In her vivid new memoir Negroland, the Pulitzer Prize-winning critic Margo Jefferson has written about growing up in an elite upper-middle-class black community in the segregated Chicago of the 1950s and 1960s.
For young Jefferson, her childhood was a swirling world of parties, neatly pressed dresses, and well-behaved children. Her father was a prominent doctor and her mother was a socialite; the children were sent to the best schools, often white private ones. Outside “Negroland,” her term for the black elite world in which she was raised, was the larger white world that constantly pressured the well-to-do black community with their racial codes and discrimination. The success of the black elite was often resented by whites, as were their new cars, homes, and thriving businesses.

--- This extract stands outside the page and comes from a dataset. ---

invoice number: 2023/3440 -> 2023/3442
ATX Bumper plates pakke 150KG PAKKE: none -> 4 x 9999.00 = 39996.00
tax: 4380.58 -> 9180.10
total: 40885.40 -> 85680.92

Financial success did not always protect Negroland’s members from harassment and conflict with law enforcement and white civilians.

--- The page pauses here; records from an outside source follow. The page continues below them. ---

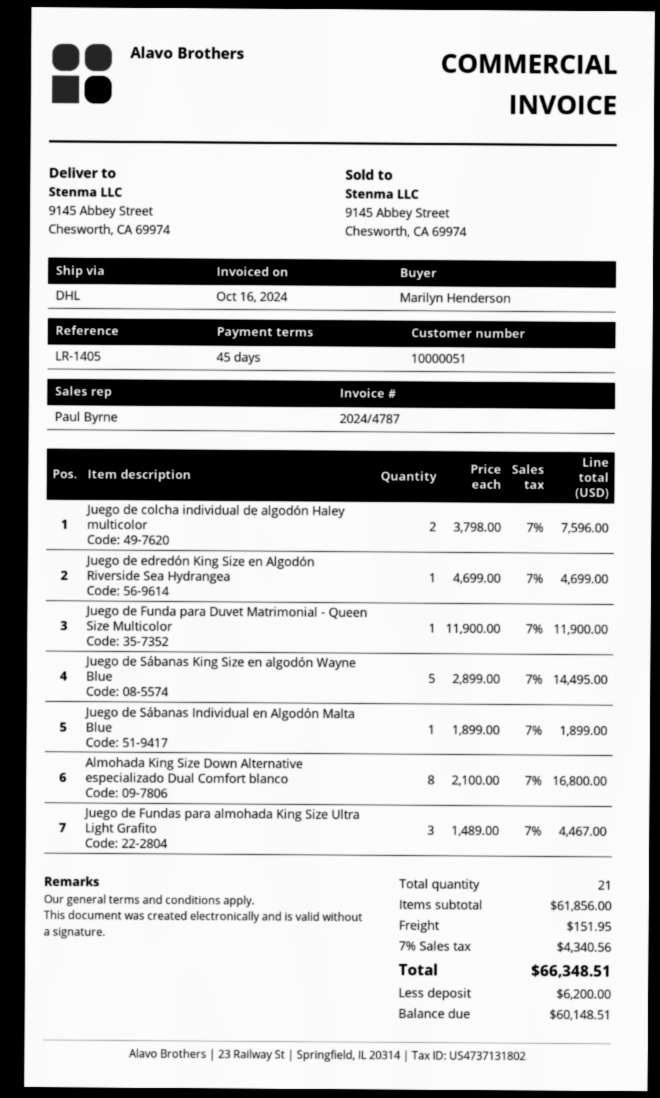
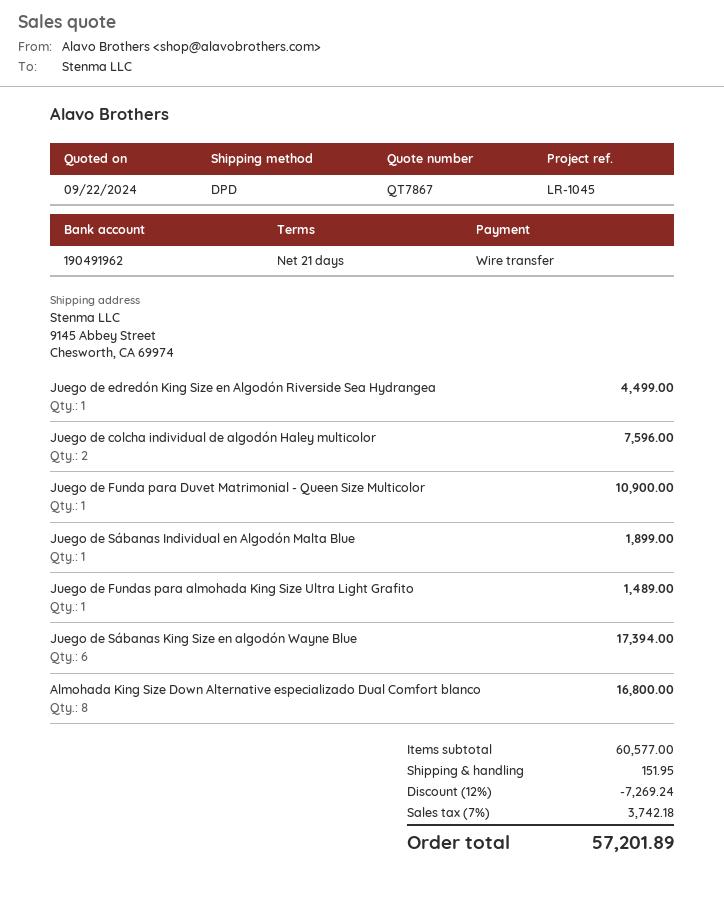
payment terms: 45 days -> 21 days
reference: LR-1405 -> LR-1045
shipping method: DHL -> DPD
Juego de edredón King Size en Algodón Riverside Sea Hydrangea: 1 for 4699.00 -> 1 for 4499.00
Juego de Funda para Duvet Matrimonial - Queen Size Multicolor: 1 for 11900.00 -> 1 for 10900.00
Juego de Sábanas King Size en algodón Wayne Blue: 5 for 14495.00 -> 6 for 17394.00
Juego de Fundas para almohada King Size Ultra Light Grafito: 3 for 4467.00 -> 1 for 1489.00
subtotal: 61856.00 -> 60577.00
discount: none -> 12% = 7269.24
tax: 7% = 4340.56 -> 7% = 3742.18
total: 66348.51 -> 57201.89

Jefferson’s portrait of the once geographically unified black elites is fascinating, nostalgic, and at times mildly mocking. She was protected by vigilant parents from racial slurs, but was under intense pressure to perform in school and represent her community with impeccable manners at all times. The turmoil of the 1960s and the rise of the Black Power movement profoundly shook up the community of Jefferson’s childhood. Negroland deftly explores the long and complex history of America’s black elite, which has its roots in slavery
Jefferson, sixty-seven, was a theater critic for the New York Times, where she won a Pulitzer Prize for criticism in 1995. She is currently Professor of Writing at Columbia University. She is the author of the book On Michael Jackson. Jefferson spoke to The Rumpus by telephone from her home in Manhattan.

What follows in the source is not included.